If the answer is no, the operation can wait. Cancer is rarely a same-week emergency. The rare exceptions — obstructing tumours, uncontrolled bleeding, spinal cord threat — are obvious to any doctor who has spent time in oncology. What is not obvious is that most cancers, including the ones that feel urgent, are best served by an eight-to-ten-day pause for correct staging, biomarker testing, and multidisciplinary review. That pause almost never worsens the disease. Skipping it often does.
The second question is the one that saves the second life. If it is a solid tumour where neoadjuvant treatment is standard, why are we operating first?

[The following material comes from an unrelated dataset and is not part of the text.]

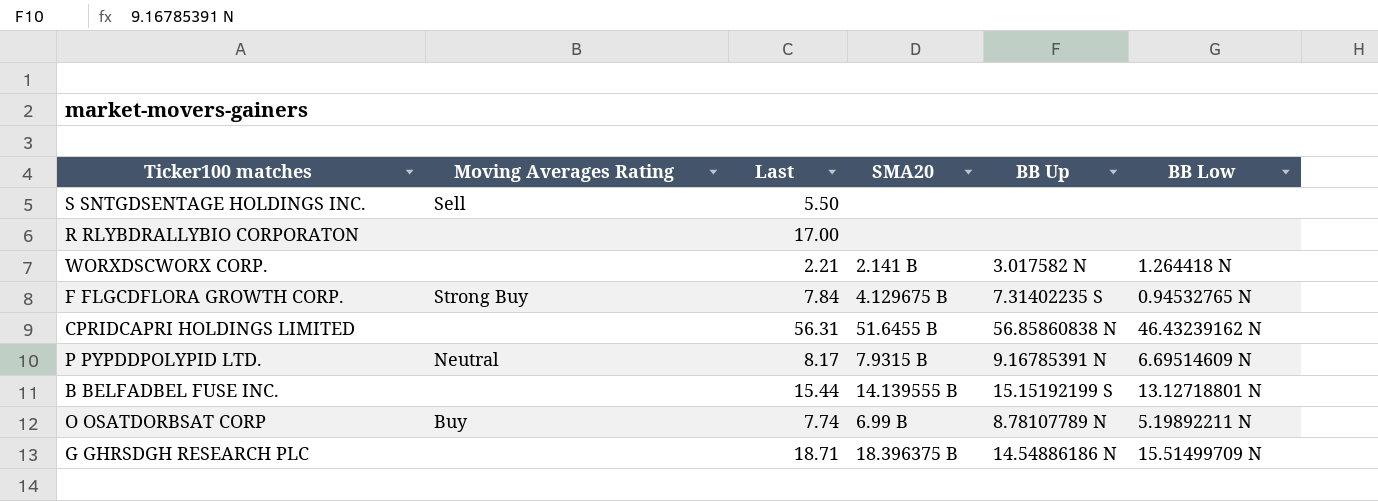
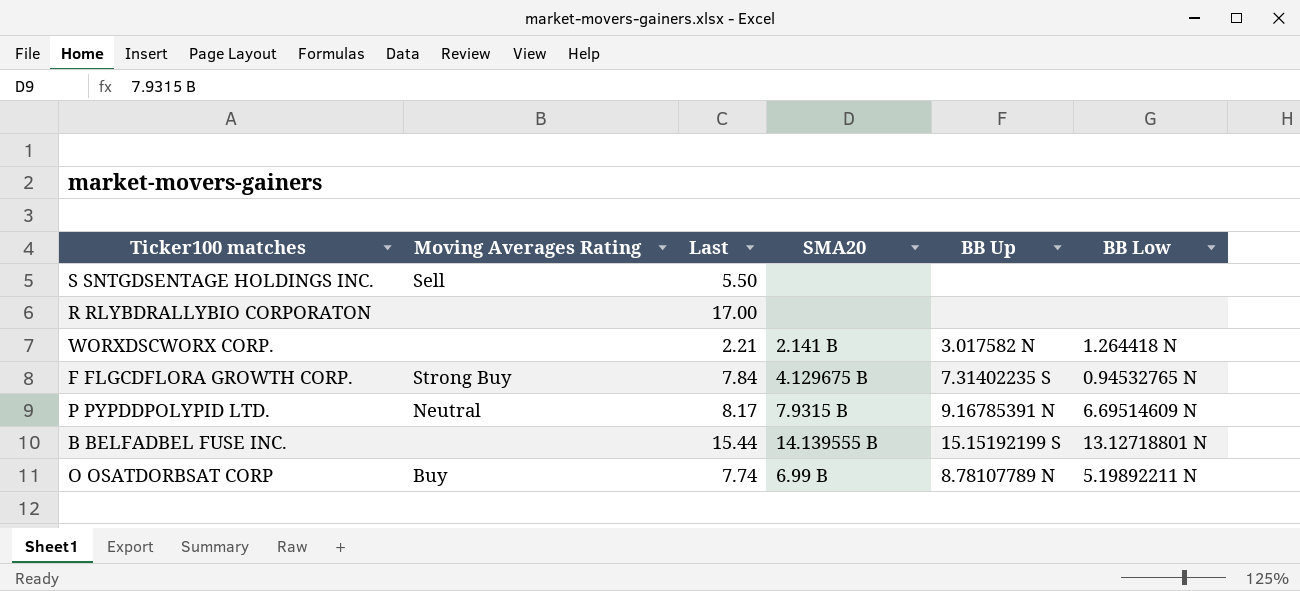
row CPRIDCAPRI HOLDINGS LIMITED: none | 56.31 | 51.6455 B | 56.85860838 N | 46.43239162 N -> none
row G GHRSDGH RESEARCH PLC: none | 18.71 | 18.396375 B | 14.54886186 N | 15.51499709 N -> none

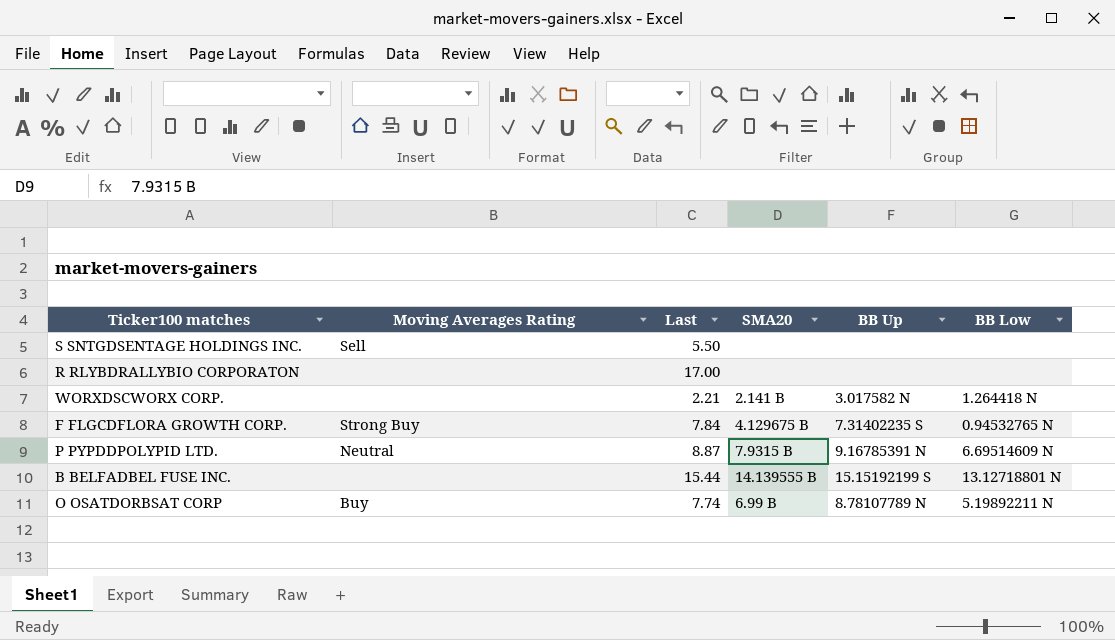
P PYPDDPOLYPID LTD. | Last: 8.17 -> 8.87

If the answer is a shrug, an appeal to the surgeon's judgement, or the phrase let's just get it out — the family is being asked to trust habit, not evidence.
The sequence is the medicine
The oldest lesson in cancer surgery — do not open, do not resect — is still true. It just needs an addition. Do not operate first, unless the evidence for this specific cancer, in this specific subtype, in this specific patient, says operate first. For an increasing majority of solid tumours, the evidence now says something else.
Not every cancer is cut first. Not every cancer is cut at all.
The reflex to reach for the scalpel is not going to disappear from Indian oncology in one year, or five. But the patients who benefit from the modern sequence are not going to wait for medicine's culture to catch up either. They are going to keep walking into oncology offices with fresh scars, and the oncologists are going to keep having the conversation that begins: if I had seen you before the operation, we would have done this differently.
That conversation is the quiet cost of the reflex. It is time the reflex was named.